Navigation
Navigation patterns define how users move through your application. A clear, consistent navigation structure reduces confusion and helps users find what they need quickly. This pattern covers app shells, mobile adaptation, and deep linking.
Components used
Anatomy
Best practices
App shell
Header at the top (56px height, sticky). Sidebar on the left (240–280px, sticky, scrollable). Main content fills the remaining space. The sidebar is the primary navigation; the header provides global actions and branding.
Mobile adaptation
On mobile (below 1024px), collapse the sidebar into a hamburger overlay. Replace sidebar navigation with a Bottom Nav showing the 3–5 most important destinations. The Command Menu (⌘K) remains available via a search icon in the header.
Breadcrumbs
Show on all nested pages to provide location context. Format: Home > Section > Page. On mobile, truncate middle segments with an ellipsis or show only the parent. Always include a link back to the parent level.
Tabs vs Segmented Control
Use Tabs for switching between content panels (Overview, Activity, Settings).
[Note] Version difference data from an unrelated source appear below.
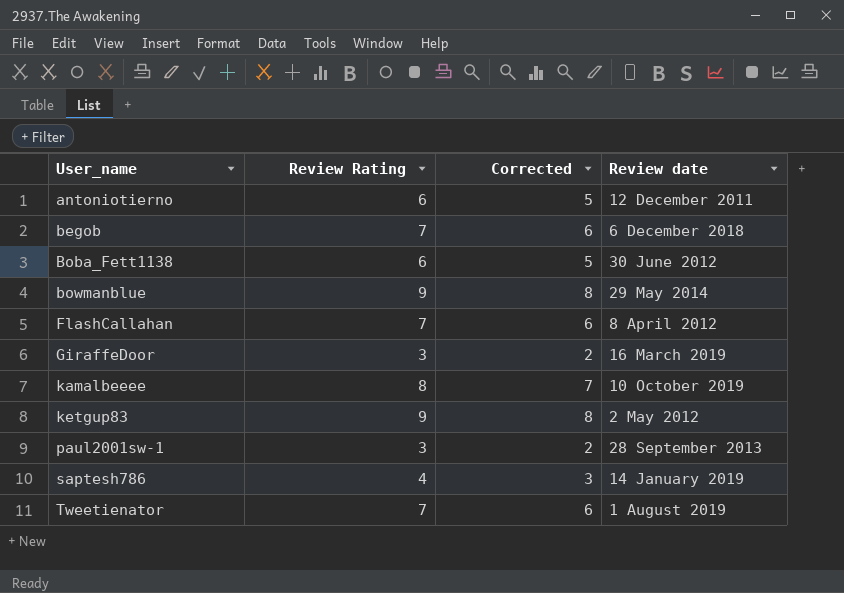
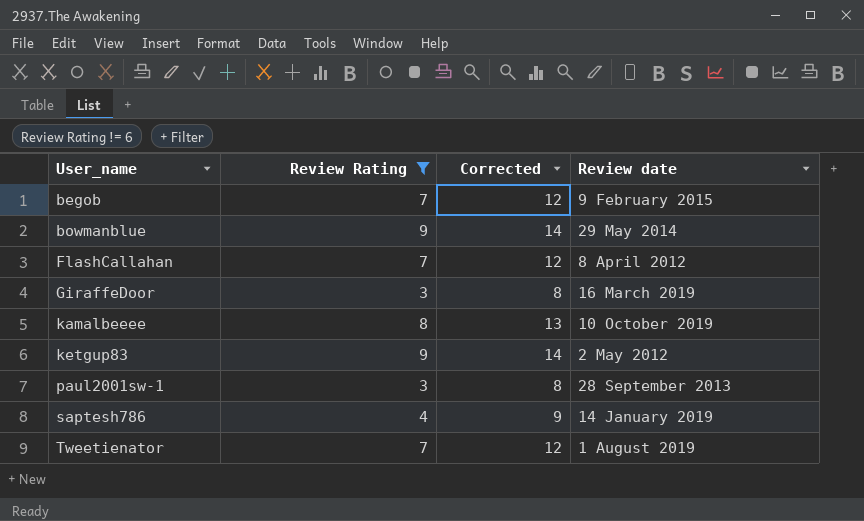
filter: none -> Review Rating != 6
column Corrected | formula: [Review Rating] - 1 -> [Review Rating] + 5
begob | Review date: 6 December 2018 -> 9 February 2015

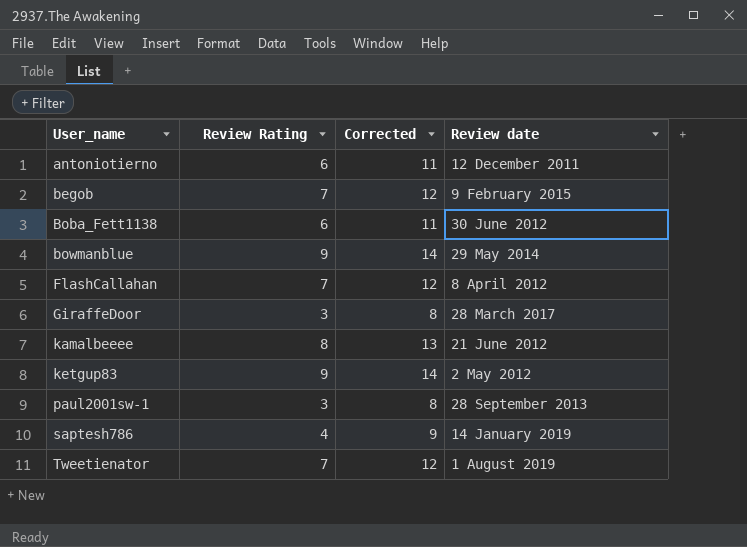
filter: Review Rating != 6 -> none
GiraffeDoor | Review date: 16 March 2019 -> 28 March 2017
kamalbeeee | Review date: 10 October 2019 -> 21 June 2012

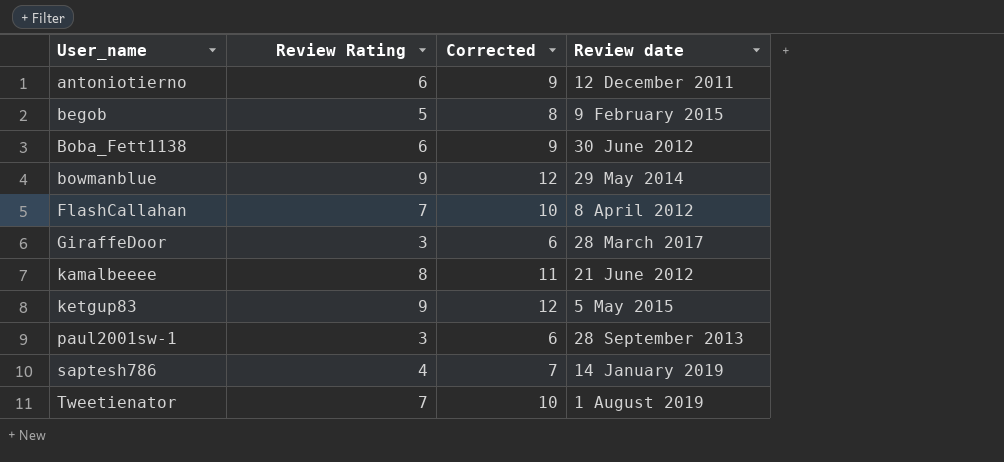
column Corrected | formula: [Review Rating] + 5 -> [Review Rating] + 3
begob | Review Rating: 7 -> 5
ketgup83 | Review date: 2 May 2012 -> 5 May 2015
Use Segmented Control for switching views or display modes (Grid/List, Monthly/Annual). Tabs are for content; Segmented Control is for views.
Command Menu
⌘K (Ctrl+K on Windows) should always be available as a quick navigation shortcut. Group results by category: pages, components, actions, settings. Show recent items first. Filter as the user types.
Skip Link
Always include a Skip Link as the first focusable element on every page. It should be visible only on focus and link to #main-content. This is essential for keyboard users and required by WCAG 2.4.1 (Bypass Blocks).